◼️ Rupture du contrat domestique …
Il y a environ 8 000 ans, au moyen-orient, l’homme a domestiqué le mouflon, créant ainsi le mouton.
La domestication consiste à modifier les caractéristiques d’une espèce sauvage au profit de l’homme au point de créer de nouvelles (sous)espèces, dites domestiques, comme le chien issu du loup ou le mouton issu du mouflon.
A la différence de l’évolution naturelle qui sélectionne les individus les plus adaptés à l’environnement parmi des variations apparaissant au hasard, la domestication est une forme d’évolution orientée selon les besoins et les désirs des hommes, consistant à sélectionner à chaque génération et à faire se reproduire les individus les plus performants.
La domestication se fait toujours en optimisant certaines capacités au détriment d’autres qui pouvaient être essentielles à la vie en milieu naturel. En les affranchissant de contraintes et exigences de la vie sauvage les animaux domestiques peuvent (mais ont-ils le choix ?) se concentrer sur ce pour quoi on les domestique.
Par exemple, l’énergie économisée en n’ayant plus à rechercher de nourriture, à résister à des hivers rigoureux, ou à échapper aux prédateurs sera disponible pour produire plus de petits, de viande, de laine, d’œufs … ou de travail. Il en est ainsi pour les animaux de rente, de travail (trait …), de protection, de garde … et même de compagnie.
Il y a donc bien une forme de « contrat domestique », que l’homme a imposé aux animaux. En ce qui concerne le mouton, on peut le résumer ainsi : les soins, la nourriture et la protection en échange de laine, de lait, d’agneaux et de viande. Les moutons sont plus performants que les mouflons dans ces fonctions de production, mais ils sont devenus dépendants de l’homme et ne peuvent plus vivre de manière autonome en milieu naturel.
Jusqu’il y a quelques dizaines d’années, les fonctions premières du troupeau ovin familial dans les Pyrénées était de produire de la laine, de la fumure pour les parcelles proches, des agneaux commercialisables selon les besoins de trésorerie de la maison, et du lait à transformer éventuellement en fromages pour le conserver ou le vendre. La production de viande était marginale, les moutons ayant beaucoup plus essentiel à fournir, et on mangeait rarement de la viande domestique. Le troupeau était parmi les biens les plus précieux de la maison et il n’était pas imaginable de le laisser si peu que ce soit sans soins ou sans protection. C’est encore le cas dans de nombreuses régions du monde.
L’évolution socioéconomique récente, notamment la baisse de la main d’œuvre sur les exploitations et la raréfaction des prédateurs, a conduit les propriétaires des troupeaux à en réduire le gardiennage en Pyrénées centrales, en particulier l’été en montagne. Mais livrer des animaux domestiques à eux-mêmes dans un milieu montagnard risqué n’est pas sans conséquences et le retour récent du prédateur occasionnel qu’est l’ours n’a fait que révéler cette incohérence.
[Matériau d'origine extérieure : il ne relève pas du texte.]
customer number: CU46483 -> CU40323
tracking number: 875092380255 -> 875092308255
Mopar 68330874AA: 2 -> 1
Si les troupeaux trouvent l’été en montagne une nourriture abondante et de qualité, l’absence des soins quotidiens et de la protection continue dont ils ont besoin sont à l’origine d’une mortalité significative, dont les principales causes sont les chutes et les maladies (infections, parasites, asticots …). Le système agropastoral moderne a intégré ces pertes dites naturelles, jamais comptabilisées, toujours minimisées, et finalement compensées par des aides publiques.
Si l’on se réfère aux bases exposées plus haut, il y a bien une rupture du contrat domestique. Ne plus ou moins assurer les soins et/ou la protection d’une espèce qui en dépend parce que nous l’avons créée ainsi est incohérent et personne ne doit s’étonner des problèmes que cela pose. Dans ce système dysfonctionnel, l’ours qui est responsable d’une part marginale de la mortalité, est l’arbre qui cache la forêt.
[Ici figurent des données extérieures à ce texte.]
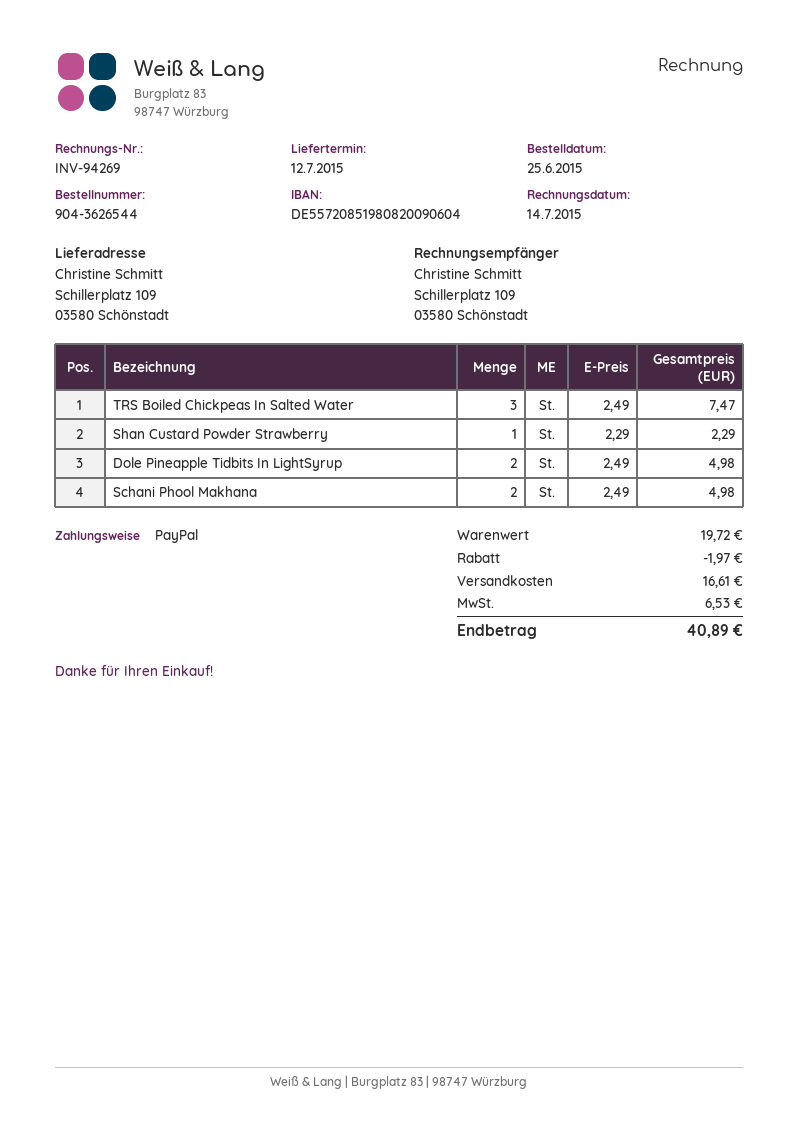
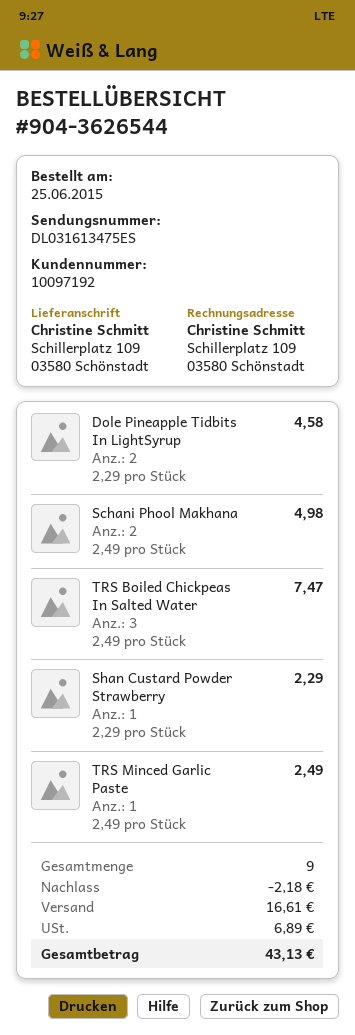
Dole Pineapple Tidbits In LightSyrup: 2 x 2.49 = 4.98 -> 2 x 2.29 = 4.58
TRS Minced Garlic Paste: none -> 1 x 2.49 = 2.49
discount: 1.97 -> 2.18
tax: 6.53 -> 6.89
total: 40.89 -> 43.13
Le propos n’est pas ici de montrer quiconque du doigt. Les éleveurs sont les victimes de la politique agricole des dernières décennies et subissent sans autre choix possible un système qui n’est ni viable, ni vivable, ni durable, et qui ne perdure que grâce aux soutiens publics.
Notre engagement en faveur du retour de l’ours implique d’analyser toutes les facettes de cette problématique afin de contribuer à la recherche de solutions adaptées, sans se focaliser sur le chiffon rouge que certains agitent à dessein sous nos yeux et ceux des médias.
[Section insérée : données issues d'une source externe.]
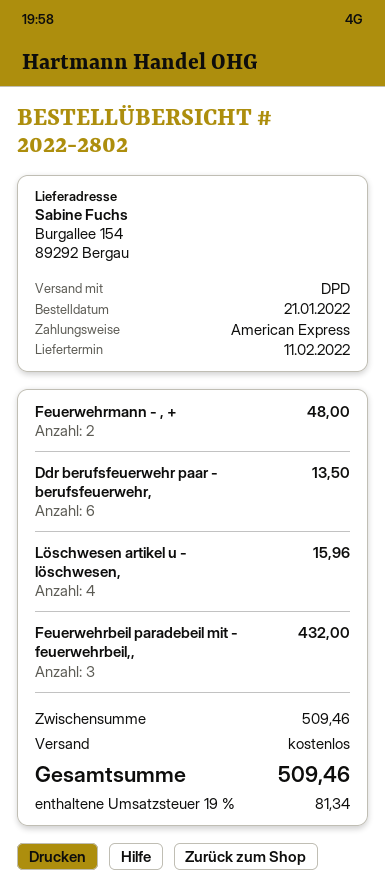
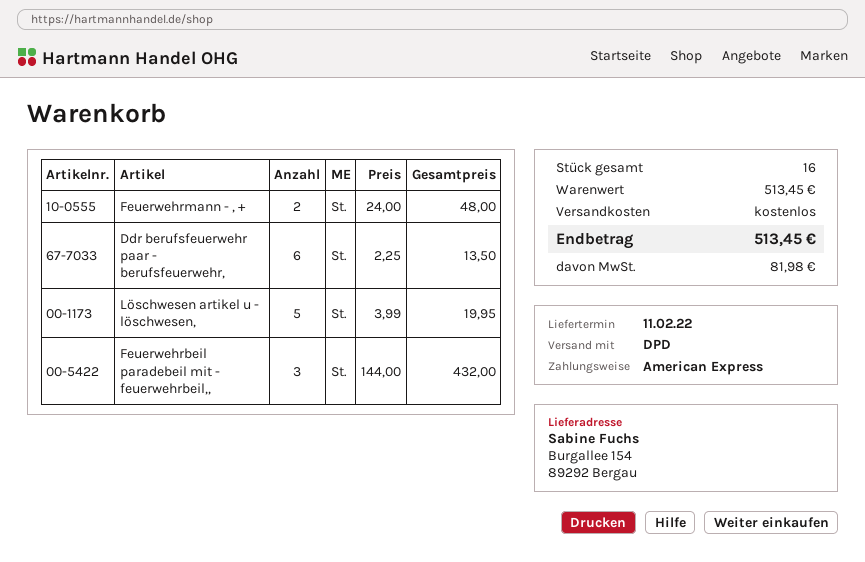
Löschwesen artikel u - löschwesen,: 4 for 15.96 -> 5 for 19.95
subtotal: 509.46 -> 513.45
tax: 81.34 -> 81.98
total: 509.46 -> 513.45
Le retour de l’ours, avec les contraintes qu’il induit mais aussi les opportunités qu’il ouvre, fait partie de l’équation pour construire l’avenir des Pyrénées. Nous devons être capables d’y travailler collectivement, sereinement et sérieusement, afin de ne pas rester dans l’impasse de la polémique actuelle dans laquelle certains cherchent à nous cantonner.